▸ Action item:
Once the line containing "discount: none -> 5% = 4.62" is found, please set it down along with each following line, exactly, to the end of the material.

▸ Input:
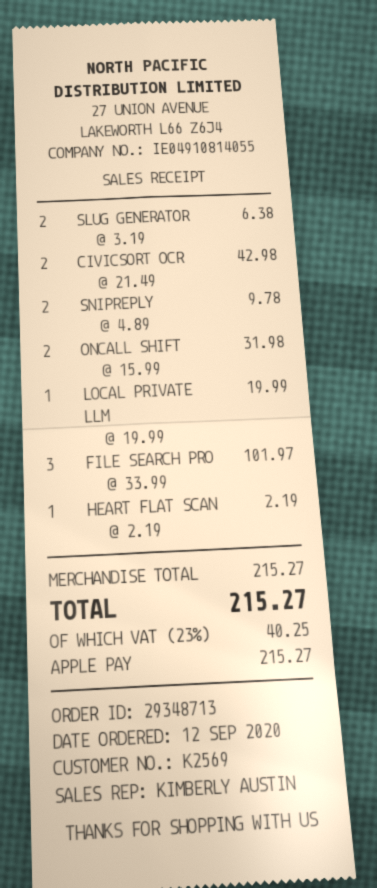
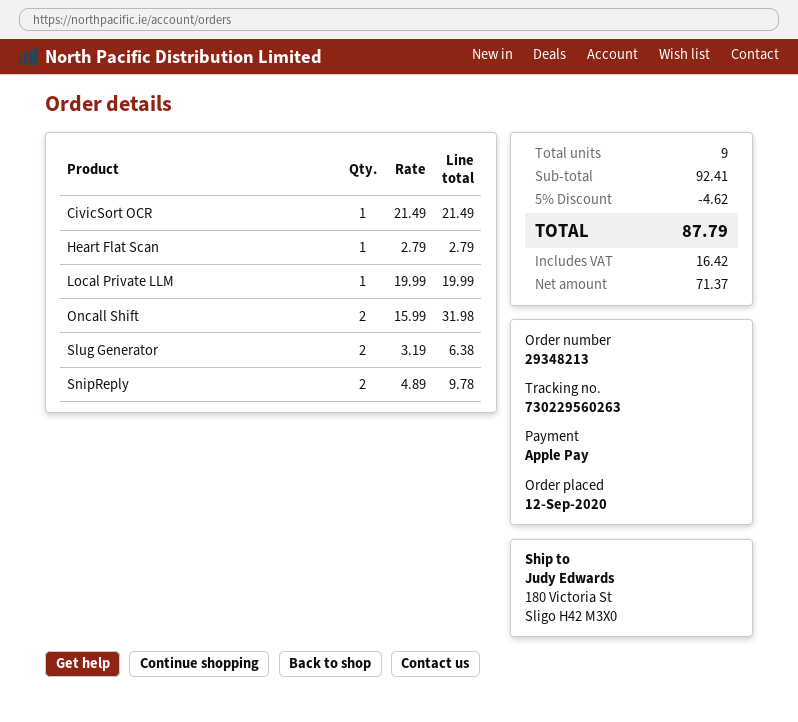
order number: 29348713 -> 29348213
CIVICSORT OCR: 2 x 21.49 = 42.98 -> 1 x 21.49 = 21.49
FILE SEARCH PRO: 3 x 33.99 = 101.97 -> none
HEART FLAT SCAN: 1 x 2.19 = 2.19 -> 1 x 2.79 = 2.79
subtotal: 215.27 -> 92.41
discount: none -> 5% = 4.62
tax: 40.25 -> 16.42
total: 215.27 -> 87.79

▸ Task result:
discount: none -> 5% = 4.62
tax: 40.25 -> 16.42
total: 215.27 -> 87.79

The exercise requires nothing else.